Background information
- Birth name: Anaís Martínez
- Born: June 22, 1984 (age 41) Santo Domingo, Dominican Republic
- Origin: The Bronx, New York City, New York, U.S.
- Genres: Latin pop, tropical, reggaeton
- Occupation: Singer
- Years active: 2005–present
- Labels: Univision Music

= Anaís =

Dominican-American singer

Anaís Martínez (born June 22, 1984), known professionally as Anaís, is a Dominican-American singer. She rose to fame after winning the Puerto Rican singing competition show Objetivo Fama in 2005.

==Early life==
Anaís was born in Santo Domingo, Dominican Republic. She came to the United States at an early age and was raised in The Bronx, New York City since she was eight years old. Her passion of music began through her work with the Los Cumbiancheros school choir, performing regionally in a variety of styles, including Latin, reggaeton, salsa, tropical music and ballads in both Spanish and English.

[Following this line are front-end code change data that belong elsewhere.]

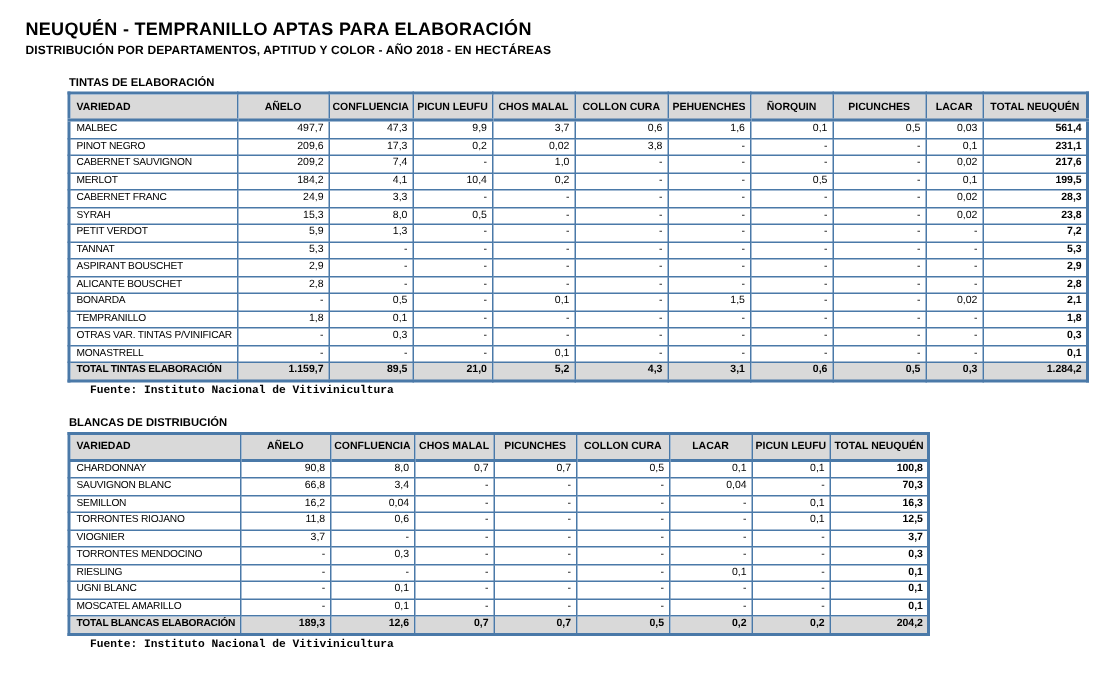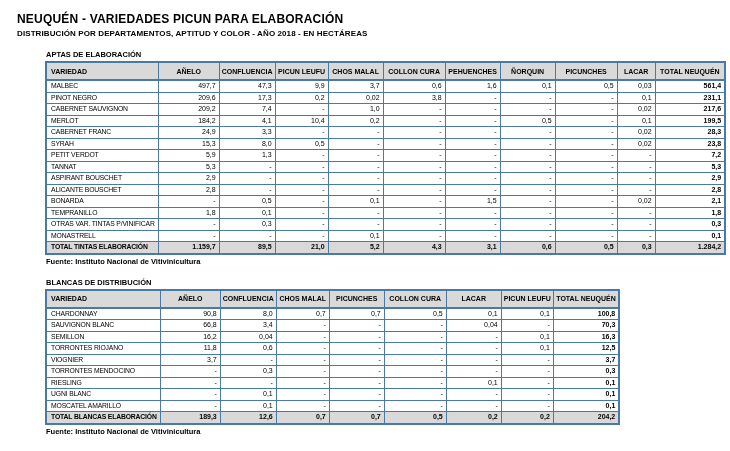"NEUQUÉN - VARIEDADES PICUN PARA" div.title { text: VARIEDADES PICUN -> TEMPRANILLO APTAS }
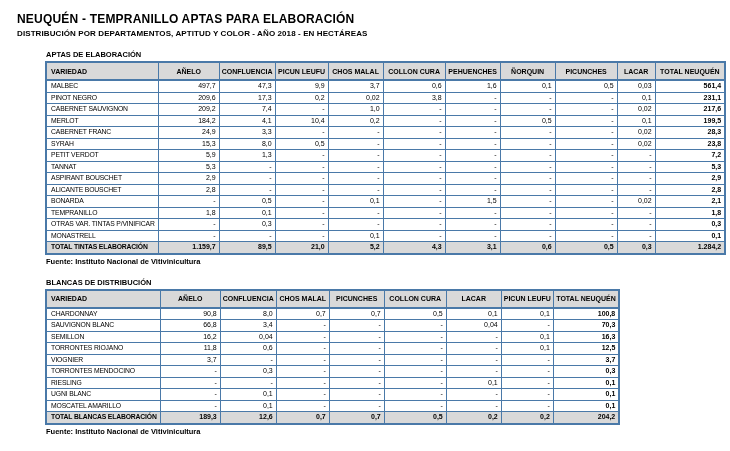"APTAS DE ELABORACIÓN" div.section-label { text: APTAS -> TINTAS }
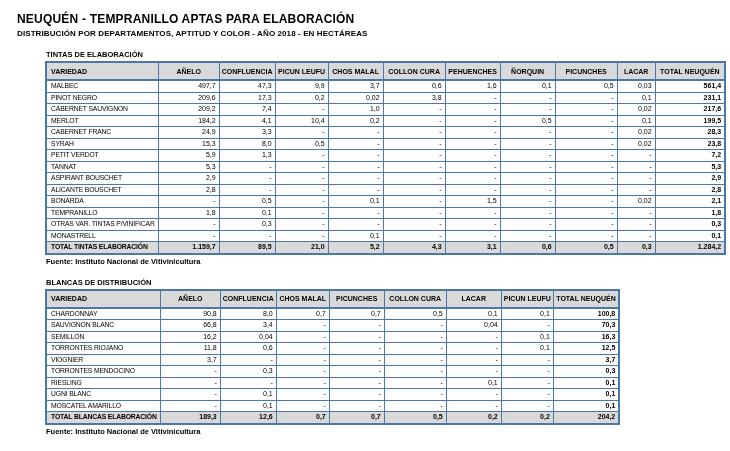"Fuente: Instituto Nacional de" .source { font-family: none -> Liberation Mono, monospace; margin-left: 1px -> 15px }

In 2002, she appeared on an episode of The Jerry Springer Show titled "Bring On The Bisexuals".

==Career==
===Breakthrough, Asi Soy Yo (2005–06)===
In 2005, Anaís won the second season of Objetivo Fama, a Puerto Rican reality competition show, which aired on Univision Puerto Rico in Puerto Rico and on the Telefutura network in the mainland. She released her debut album Así Soy Yo (translated as "This Is The Way I Am") on April 18, 2006, where it peaked as number 79 on the Billboard Hot 100. The album was preceded by the singles "Atrapada", "Lo Que Son Las Cosas", "Estoy Con Él Y Pienso En Ti", and "Estar Contigo". "Lo Que Son Las Cosas", which was originally made famous by Ednita Nazario, charted and peaked at number 79 on the Billboard Hot 100 and topped the Hot Latin Tracks chart for 6 weeks straight, earning her four Billboard Award nominations. "Estoy Con Él y Pienso En Tí" also charted in the top 10 of the Hot Latin Tracks chart and in the top 5 of the Latin Tropical charts. The album garnered several award nominations, including the 2006 Latin Grammys's "Best Pop Vocal Album" and Lo Nuestro's "Best New Artist". The album is the highest selling album from any "Objetivo Fama" contestant and Anaís is widely considered to be the most successful winner of the show.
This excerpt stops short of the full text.